Después
de casi tres años de silencio, el pasado 30 de abril el globo salió de nuevo al espacio. Fue una puesta en marcha silenciosa. No quería volver a la época
anterior, cuando nos visitaban miles de personas cada día, muchas sin nombre y
algunas, peleonas e impertinentes. Dije entonces que, en esta nueva etapa,
aspiraba a convertir el blog en una especie de mesa camilla para que un grupo
pequeño de amigos charlásemos de nuestras cosas, sin debates ácidos ni
enfrentamientos personales.
Ayer,
por fin, me decidí a echar una ojeada a las "estadísticas" que,
quieras o no, va elaborando Google para estas páginas. Lo hice con cierto miedo,
como cuando uno se sube a la báscula para comprobar cómo ha ido ganando o
perdiendo peso. Mis temores estaban justificados: el globo cada día tiene más
visitantes. Ayer, entraron casi seiscientas personas diferentes. Muchos, desde
distintas regiones españolas, pero también desde Norteamérica, Argentina, Reino
Unido, Puerto Rico, Honduras, El Congo, Kenia, Japón… ¿Se puede saber quiénes
son los 7 de Kazajistán o los 32 de Indonesia?
Todos
son bienvenidos, por supuesto; pero conservo la esperanza de que, en agosto, se
desplome la audiencia y volvamos a la mesa camilla.
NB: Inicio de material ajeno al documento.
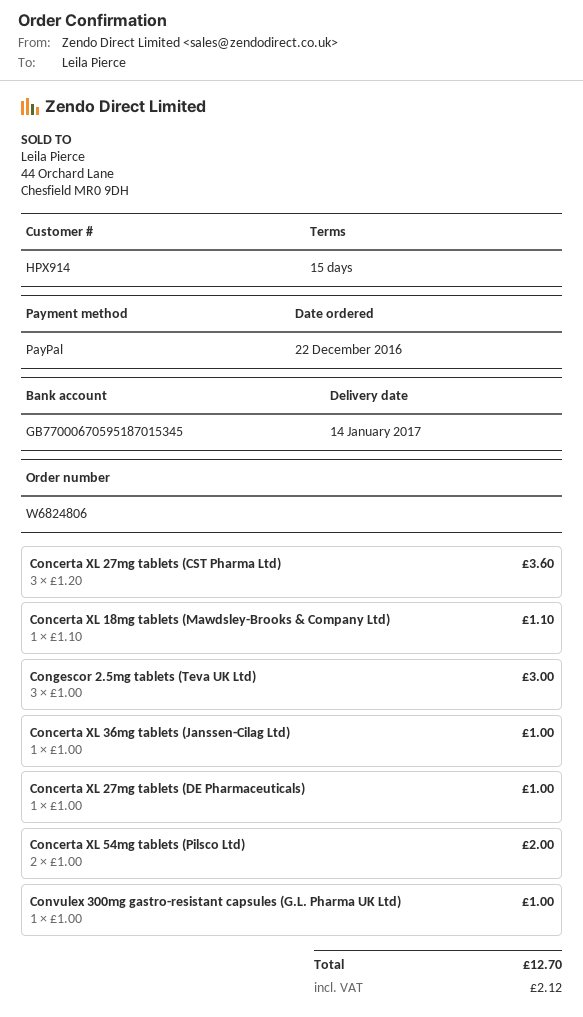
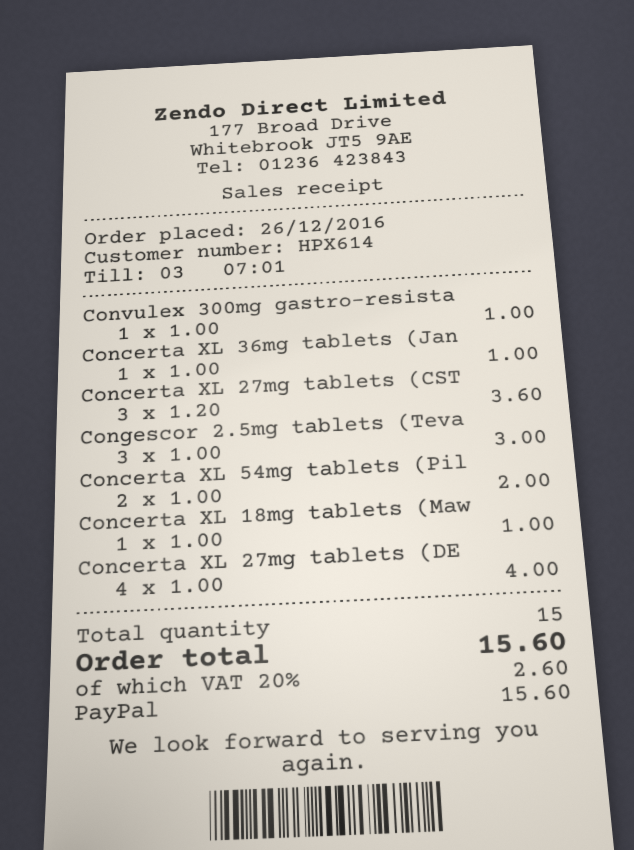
order date: 2016-12-22 -> 2016-12-26
customer number: HPX914 -> HPX614
Concerta XL 18mg tablets (Mawdsley-Brooks & Company Ltd): 1 x 1.10 = 1.10 -> 1 x 1.00 = 1.00
Concerta XL 27mg tablets (DE Pharmaceuticals): 1 x 1.00 = 1.00 -> 4 x 1.00 = 4.00
tax: 2.12 -> 2.60
total: 12.70 -> 15.60

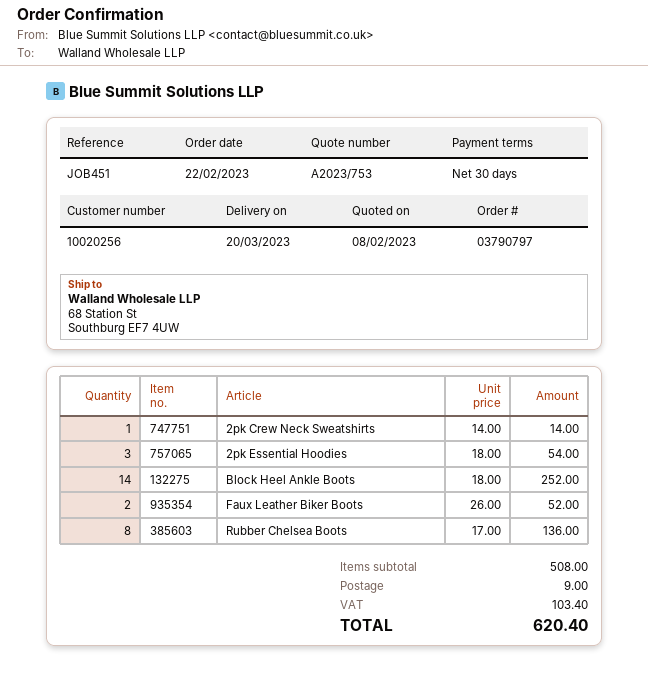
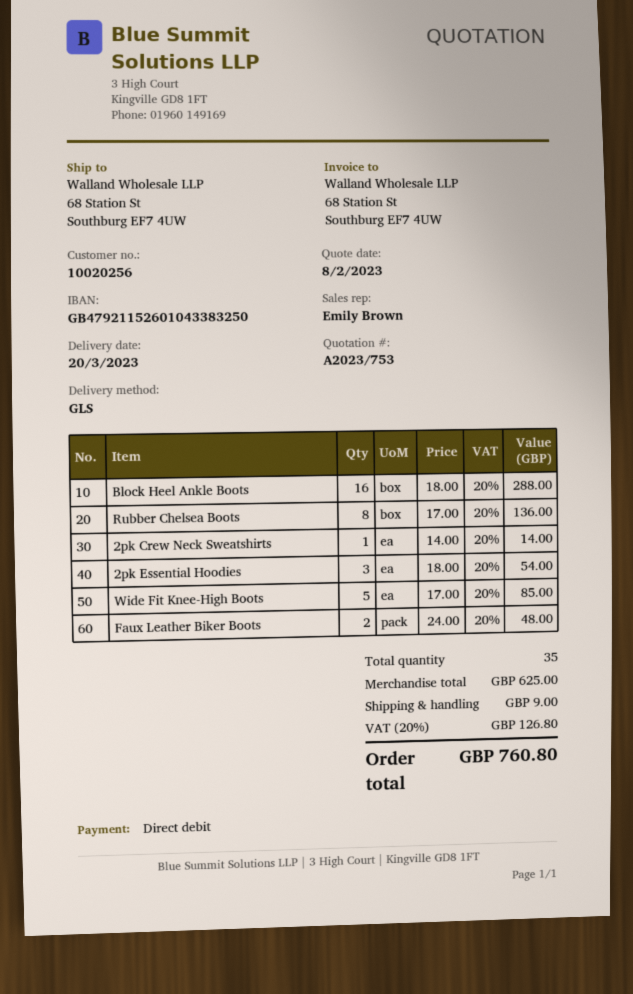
Block Heel Ankle Boots: 14 x 18.00 = 252.00 -> 16 x 18.00 = 288.00
Faux Leather Biker Boots: 2 x 26.00 = 52.00 -> 2 x 24.00 = 48.00
Wide Fit Knee-High Boots: none -> 5 x 17.00 = 85.00
subtotal: 508.00 -> 625.00
tax: 103.40 -> 126.80
total: 620.40 -> 760.80

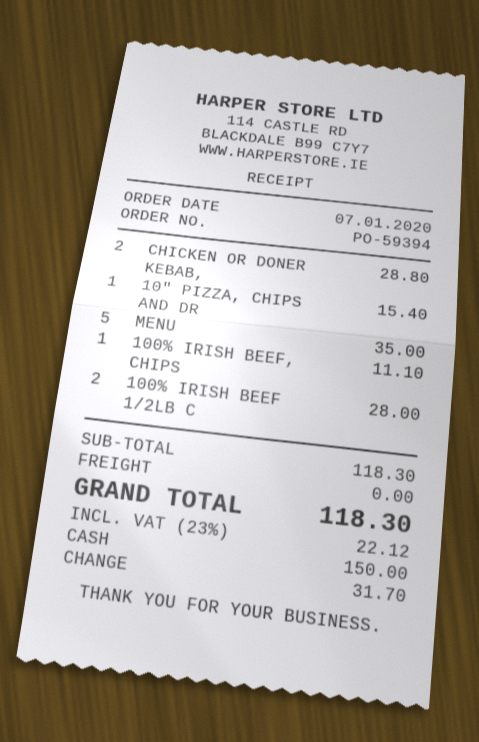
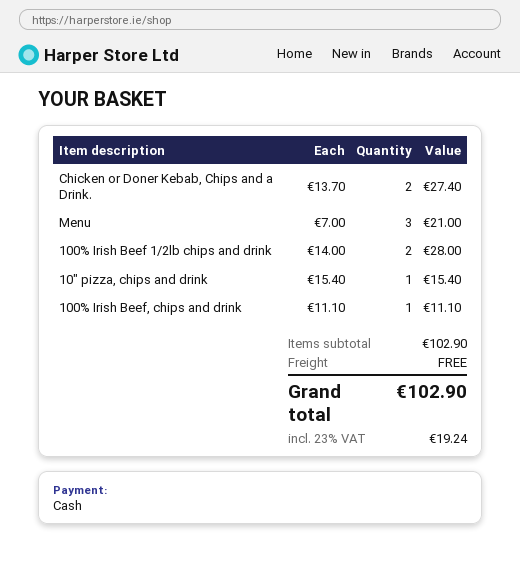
CHICKEN OR DONER KEBAB,: 2 for 28.80 -> 2 for 27.40
MENU: 5 for 35.00 -> 3 for 21.00
subtotal: 118.30 -> 102.90
tax: 23% = 22.12 -> 23% = 19.24
total: 118.30 -> 102.90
Si no es así, pido a los
visitantes que me comprendan: a mi edad uno ya ha perdido el gusto por los
debates y los enfrentamientos.
Ayer
viví una experiencia magnífica: vi en la televisión el debate de investidura sin el sonido del hemicirco, y comprobé que, en efecto, algunas imágenes valen más
que todas las palabra de sus señorías.
Como fondo puse música clásica: la
Flauta Mágica de Mozart.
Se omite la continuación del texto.